Seychelles' Port Victoria to go digital by October for 50th anniversary
Derjaques said that the project is in line with the government's digitalisation plans. (Seychelles Ports Authority)
Seychelles' Port Victoria is working towards digitalising its services to coincide with the commercial port's 50th anniversary in October, said a top official on Monday.
"The Port of Victoria Management Information System (PVMIS) is an ambitious goal, yet crucial in modernising and synchronising the port's operations," said transport minister Antony Derjaques at the launch of the project.
PVMIS is a web-based solution designed for real-time planning and management of port operations through full control of core port activities such as vessel traffic management, vessel calls and cargo-handling operations among others.
The deputy chief executive of the Seychelles Ports Authority (SPA), Egbert Moustache said "the system will streamline processes before the vessels' arrival, optimise cargo flows and improves the efficiency of operations by giving all stakeholders access to quality information via a single web-based application."
Local representatives from immigration, the port and relevant partners attended a meeting on Monday at the New Port in Victoria where the digitalisation process was explained through presentations.
Derjaques said that the project is in line with the government's digitalisation plans, calling for the automation of most operations and having a national database.
The project will also allow Seychelles, an archipelago in the western Indian Ocean, to comply by 2024 with the International Maritime Organisation (IMO) Convention for Facilitation of International Maritime Traffic known as the FAL Convention.
The FAL Convention came into force in 1967, with all countries that ratified it benefitting from the formulation and adoption of uniform measures facilitating maritime traffic.
"The Convention encourages the use of the so-called "single window" concept in which all agencies and authorities exchange data via a single point," Moustache elaborated.
According to the IMO, a maritime single window is "a one-stop service environment that covers maritime and port administrative procedures."
"So far most countries in our region are already compliant," said Moustache.
In addition to celebrating the commercial port's 50th anniversary, Moustache said the project, "which has been on the SPA 's strategic plan for over a decade, comes at the right moment since the authority is undertaking the port expansion project to modernise its facilities and infrastructure."
The project is a collaboration between SPA, as well as InfoPort and 4SH – both companies based in Reunion, a French overseas department – and the European Union through its Africa RISE initiative.
Over the coming days, consultants will be carrying out the business mapping process through which they will get information from all SPA's stakeholders.
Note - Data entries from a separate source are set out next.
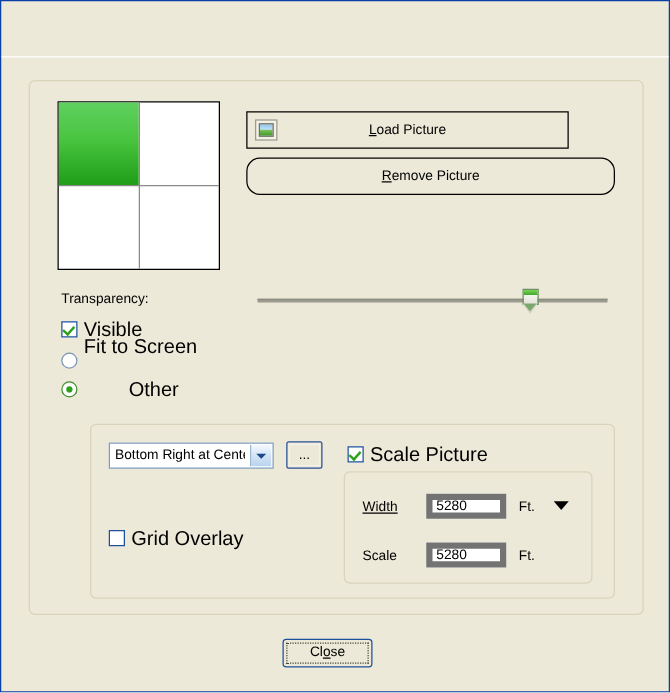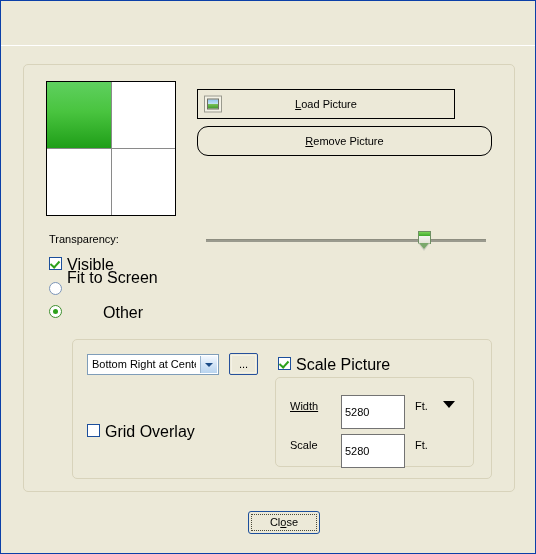--- a/index.html
+++ b/index.html
@@ -415,23 +415,23 @@
     box-sizing: border-box;
   }
   .field-label {
     position: absolute;
     font-size: 11px;
   }
   .xp-input {
     position: absolute;
     box-sizing: border-box;
     background: #ffffff;
-    border: 1px solid #737373;
-    font-size: 11px;
-    padding: 16px 3px;
+    border: 5px solid #737373;
+    font-size: 11px;
+    padding: 2px 3px;
     font-family: "Liberation Sans", sans-serif;
     color: #000;
   }
   #lb-width  { left: 289px; top: 399px; text-decoration: underline; }
   #in-width  { left: 340px; top: 394px; width: 64px; height: 20px; }
   #un-width  { left: 414px; top: 399px; }
   #units-arrow {
     position: absolute;
     left: 442px;
     top: 400px;
@@ -449,21 +449,20 @@
     position: absolute;
     left: 225px;
     top: 510px;
     width: 72px;
     height: 23px;
     box-sizing: border-box;
     background: #ece9d8;
     border: 1px solid #1c4f9c;
     border-radius: 3px;
     cursor: default;
-    margin-left: 22px;
   }
   #btn-close .focus-rect {
     position: absolute;
     left: 2px; top: 2px; right: 2px; bottom: 2px;
     border: 1px dotted #4a4a3a;
     box-sizing: border-box;
   }
   #btn-close .lbl {
     position: absolute;
     left: 0; right: 0; top: 4px;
Once this is done, they will proceed to develop the system that will be used, provided by InfoPort.
While the EU is assisting Seychelles with the consultants for the project, Moustache told the press that it would cost the SPA €400,000 to buy the application.
"The money was already in the SPA budget, it is just that certain situations have delayed the implementation. When you realise that it costs more than the stated price that we are going to pay, I believe we have had a very good deal," he added.
One of the areas that will be covered is also passenger information on cruise ships, which the authorities say they are still in discussion on how to proceed with Travizory technology of the Seychelles Electronic Border System, which is already in place for issuing travel authorisations for travellers entering the country.